Мой муж не хочет, чтобы я с ним встречалась, я хочу возразить, но не делаю этого. Моему отцу не обязательно знать о проблемах в нашем браке или о том, что Коннор почти не хотел со мной разговаривать. Он все равно обвинил бы меня в какой-нибудь моей ошибке, дал бы мне несколько советов о том, что мне нужно сделать по-другому, чтобы угодить Коннору. Вместо этого я слабо улыбаюсь ему, наклоняюсь, чтобы сжать его руку, прежде чем направиться к машине. Я не смотрю ни на Найла, ни на Коннора, ни на кого-либо еще. Я хочу побыть одна в прохладной темноте городской машины, пока жду Коннора, чтобы взять свои эмоции под контроль.

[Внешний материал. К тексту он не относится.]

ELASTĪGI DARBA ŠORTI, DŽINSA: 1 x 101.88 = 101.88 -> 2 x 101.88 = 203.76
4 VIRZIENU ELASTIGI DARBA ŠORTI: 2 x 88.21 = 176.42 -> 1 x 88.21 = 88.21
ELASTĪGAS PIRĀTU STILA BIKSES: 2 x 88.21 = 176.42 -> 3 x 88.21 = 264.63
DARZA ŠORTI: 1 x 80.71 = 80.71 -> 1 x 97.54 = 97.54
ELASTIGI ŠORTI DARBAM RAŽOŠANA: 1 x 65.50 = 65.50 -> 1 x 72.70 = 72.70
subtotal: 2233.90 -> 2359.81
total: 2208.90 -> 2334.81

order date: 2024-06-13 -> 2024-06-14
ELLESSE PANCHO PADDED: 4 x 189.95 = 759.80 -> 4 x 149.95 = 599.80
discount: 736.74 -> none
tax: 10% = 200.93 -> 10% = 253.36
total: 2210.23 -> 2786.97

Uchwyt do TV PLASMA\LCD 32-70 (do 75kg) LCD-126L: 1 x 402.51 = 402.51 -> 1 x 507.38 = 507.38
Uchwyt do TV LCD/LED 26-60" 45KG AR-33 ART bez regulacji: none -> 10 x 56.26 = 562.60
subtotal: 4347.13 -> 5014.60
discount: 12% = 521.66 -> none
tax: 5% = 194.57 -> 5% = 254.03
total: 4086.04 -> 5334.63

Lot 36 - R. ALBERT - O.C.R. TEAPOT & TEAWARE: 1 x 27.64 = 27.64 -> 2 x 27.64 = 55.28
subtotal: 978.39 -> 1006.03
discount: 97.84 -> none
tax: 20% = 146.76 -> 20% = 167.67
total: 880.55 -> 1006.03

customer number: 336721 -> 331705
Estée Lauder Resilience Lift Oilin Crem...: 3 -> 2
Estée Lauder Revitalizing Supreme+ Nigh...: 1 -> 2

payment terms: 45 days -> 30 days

Когда я внутри и дверь за мной закрыта, я позволяю себе немного поплакать. Совсем немного, не так много, чтобы я не могла скрыть, что плакала, когда вернулся Коннор. Я смотрю в тонированное стекло, и когда я вижу, как он отрывается от своих людей и широкими шагами направляется к машине, я вытираю слезы, вытирая щеки и вытирая глаза.
Он мне ничего не говорит.
— Домой, — говорит он водителю хриплым голосом, а затем откидывает голову на кожаную спинку сиденья, закрывая глаза.
Я не беспокою его. Я не могу представить, насколько он, должно быть, измотан сейчас, когда адреналин спал, какую сильную боль он, должно быть, испытывает. Я хочу дотянуться до него, коснуться его руки или как-то успокоить, но я этого не делаю. Было бы слишком больно, если бы он отмахнулся от меня, и я знаю, что именно это, скорее всего, произойдет, если я это сделаю.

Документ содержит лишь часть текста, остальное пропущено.